After all, the purpose of trust and estate planning is to protect your hard-earned assets and allow them to grow so they can sustain you in retirement and then pass to your designated heirs. While trust and estate planning definitely requires carefully executed legal structures, it also requires keen-eyed financial examination geared to both your circumstances and objectives. Trust and estate planning is not limited to the assets you will ultimately leave behind; it also embraces assets you inherit, as well as those you may be responsible for overseeing as an executor or trustee. Properly done, it’s a strategic, multi-generational exercise.

Key Considerations

Deferment.

The issue of trust and estate planning is intertwined with one of life’s least pleasant and most unavoidable facts. For this reason, people often put off trust and estate planning, which can result in significant tax implications as well as failure to protect assets from various wealth-eroding factors. Lack of timely action can also result in a trust being legally established, but not properly funded, rendering it effectively inoperative.

Liquidity.

Trust and estate plans must be flexible enough to allow for liquidity to meet expenses, whether those of the grantor/testator or of the estate or trust itself.

Unawareness.

Federal and state laws governing trusts and estates are even more complex than other U.S. tax laws. While trusts and estates provide tremendous opportunities to build multi-generational wealth, they must be constructed and administered carefully in order to avoid unnecessary losses to taxation (income, estate, capital gains, state and local). The need for attentive stewardship carries over to beneficiaries, trustees and executors.

Expertise

The Singer & Falk approach to trust and estate planning starts with our clients’ objectives.

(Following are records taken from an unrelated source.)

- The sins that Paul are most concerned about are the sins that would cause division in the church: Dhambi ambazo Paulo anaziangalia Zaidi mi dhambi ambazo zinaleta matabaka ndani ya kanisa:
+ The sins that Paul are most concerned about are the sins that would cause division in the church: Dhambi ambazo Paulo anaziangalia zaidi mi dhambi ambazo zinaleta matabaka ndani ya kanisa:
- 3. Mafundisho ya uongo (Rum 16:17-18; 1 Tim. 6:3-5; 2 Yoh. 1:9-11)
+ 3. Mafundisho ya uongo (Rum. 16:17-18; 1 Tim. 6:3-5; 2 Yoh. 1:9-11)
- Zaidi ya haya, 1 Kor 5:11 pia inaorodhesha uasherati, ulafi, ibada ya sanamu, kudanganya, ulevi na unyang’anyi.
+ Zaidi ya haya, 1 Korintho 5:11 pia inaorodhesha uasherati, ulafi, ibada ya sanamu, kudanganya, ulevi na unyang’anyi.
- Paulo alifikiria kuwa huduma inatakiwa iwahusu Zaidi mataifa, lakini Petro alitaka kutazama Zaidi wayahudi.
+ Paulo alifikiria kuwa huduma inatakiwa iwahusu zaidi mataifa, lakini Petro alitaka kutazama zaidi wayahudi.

A widow may come to us with little or no experience in tax and financial matters. An executor may arrive with no sense of what taxing authorities require. Or, of course, a client may mention that they are ready to consider how they are going to ensure a comfortable retirement or provide for the next generation(s). We take seriously our role as guides and educators while listening carefully to clients’ stories. When possible, we collaborate with the rest of our clients’ professional teams, including attorneys and investment advisors. Our approach to tax planning is the same as for other clients: to employ legal strategies to minimize taxes and preserve wealth, over multiple generations. We also work closely with investment advisors to ensure that liquidity needs can be met. And because federal and state laws around estate and inheritance taxes – as well as eligibility for late-life support (e.g. Medicare and Medicaid) – are constantly-changing, we build a lot of flexibility into our approach. We also perform a full range of compliance functions, including preparation of Form 1041 (U.S. Income Tax Return for Estates and Trusts), various state filings and Form 706 (United States Estate (and Generation-Skipping Transfer) Tax Return), as well as ensuring that Crummey notices to beneficiaries are properly executed and distributed.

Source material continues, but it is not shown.